Ia memperingatkan bahwa kapasitas sistem kesehatan Gaza kini hanya mampu berfungsi sekitar 30 persen, sehingga risiko bencana kemanusiaan kian nyata.
“Kematian di Gaza terus berlanjut, bukan hanya akibat serangan, tetapi juga karena kelaparan. Situasinya benar-benar berada pada tahap bencana,” kata Majdalawi.
Hal senada disampaikan Sonam Dreier, pimpinan tim medis organisasi Doctors Without Borders (Médecins Sans Frontières/MSF) di Kota Gaza.
Kepada Al Jazeera, ia mengatakan bahwa sejak pengumuman resmi PBB soal kelaparan, tidak ada perubahan di lapangan.
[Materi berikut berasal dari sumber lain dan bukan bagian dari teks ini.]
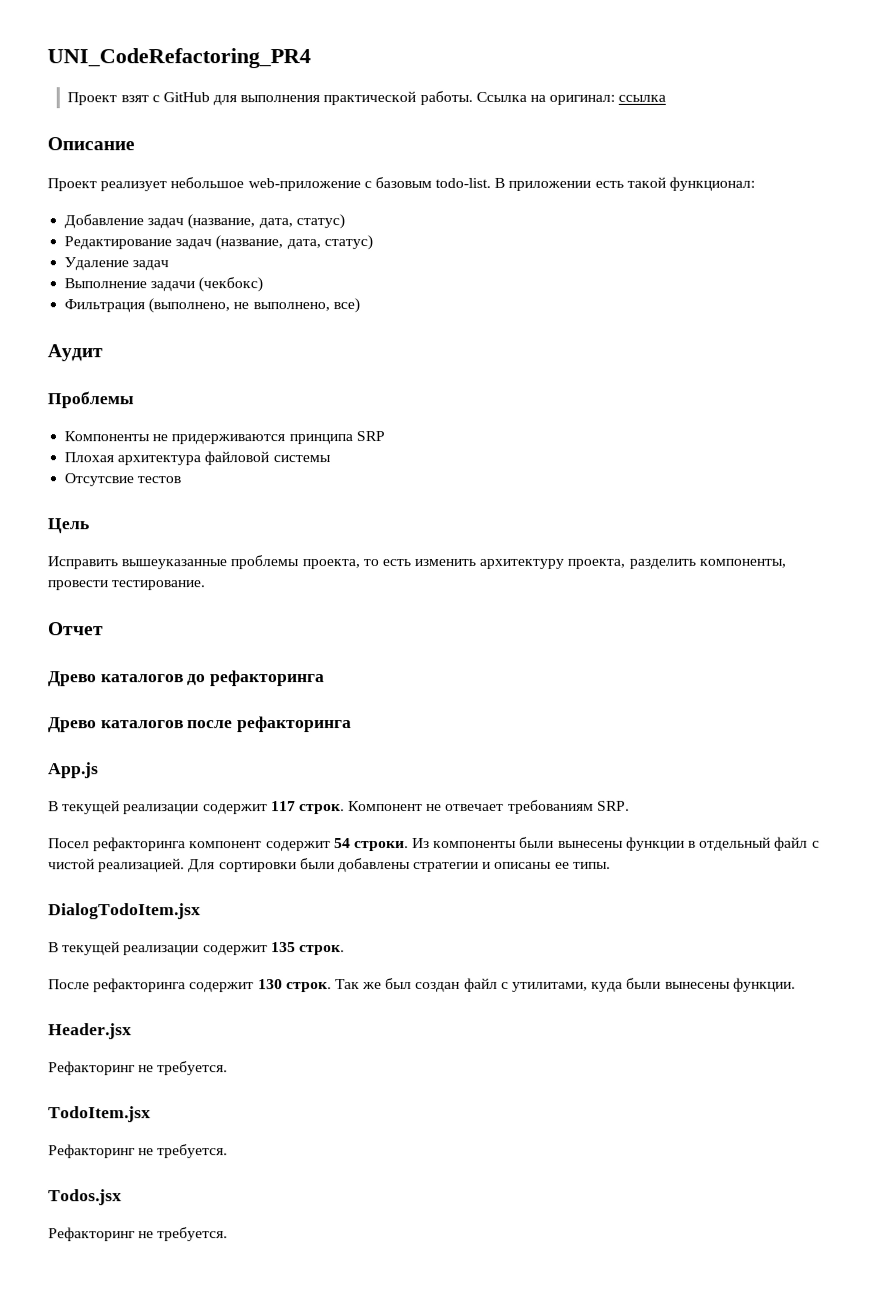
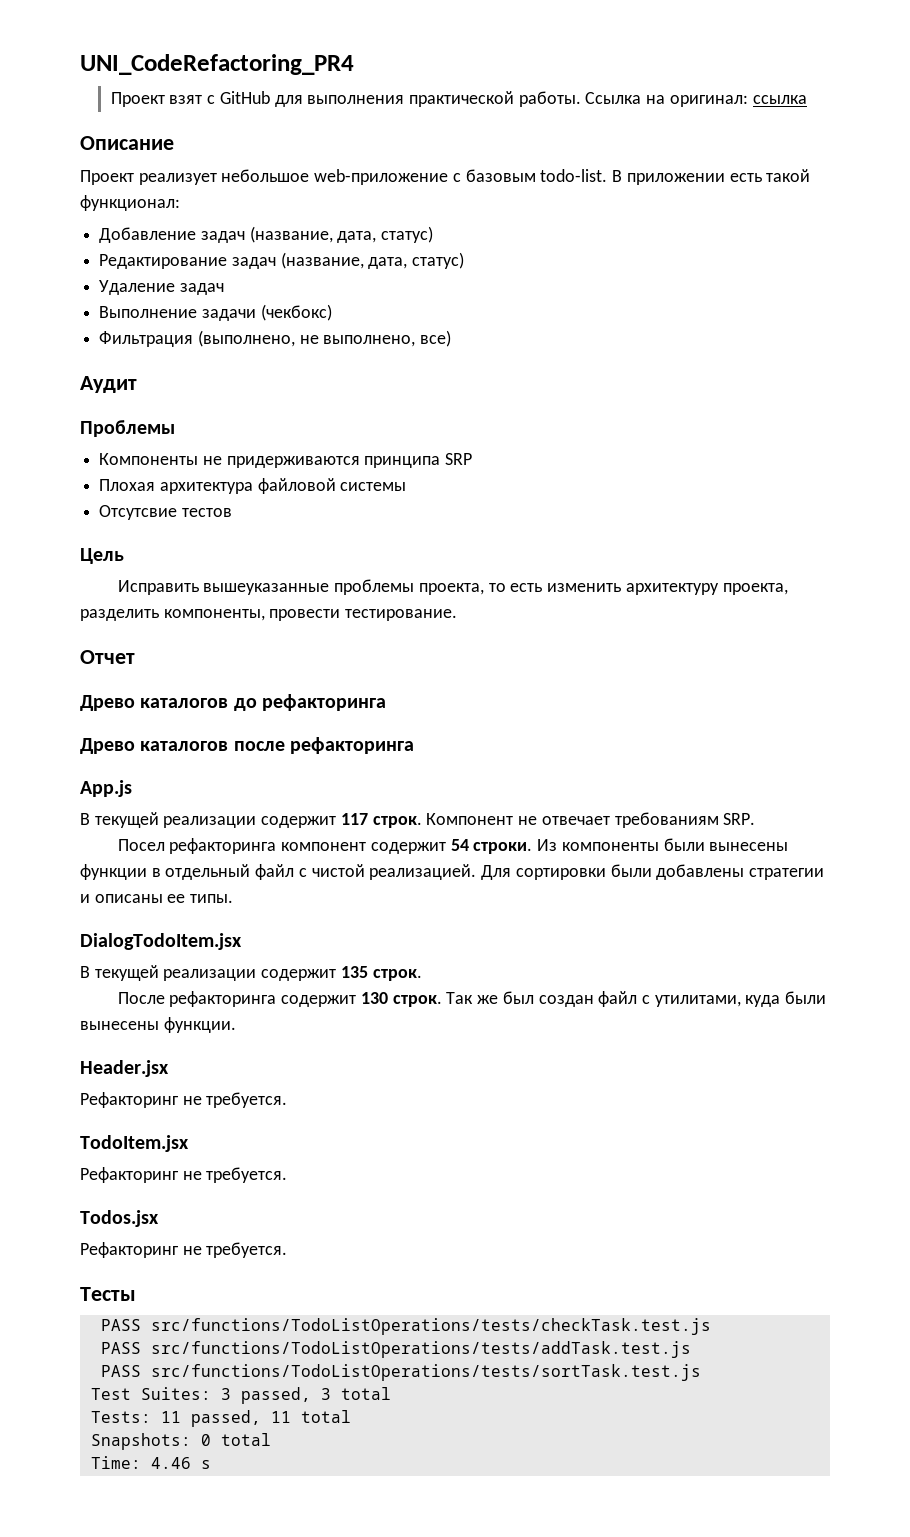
+ Тесты
+ PASS src/functions/TodoListOperations/tests/checkTask.test.js
+ PASS src/functions/TodoListOperations/tests/addTask.test.js
+ PASS src/functions/TodoListOperations/tests/sortTask.test.js
+ Test Suites: 3 passed, 3 total
+ Tests: 11 passed, 11 total
+ Snapshots: 0 total
+ Time: 4.46 s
“Orang-orang di Gaza masih menderita kelaparan akibat minimnya pasokan. Tiga bulan lalu saya berada di sini, dan sekarang kondisinya lebih buruk. Saya melihat orang-orang kehilangan banyak berat badan, itu tanda mereka tidak pulih. Pasien kami mengalami kekurangan serius zat gizi esensial,” ungkapnya.
Sejak 7 Oktober 2023, Israel dengan dukungan Amerika Serikat (AS) melancarkan perang di Gaza yang digambarkan otoritas Palestina sebagai “perang pemusnahan”.
Hingga kini, korban tewas dan luka mencapai lebih dari 203.000 orang, sebagian besar perempuan dan anak-anak.
Lebih dari 9.000 orang masih dinyatakan hilang, ratusan ribu warga terpaksa mengungsi, sementara kelaparan merenggut nyawa semakin banyak warga sipil.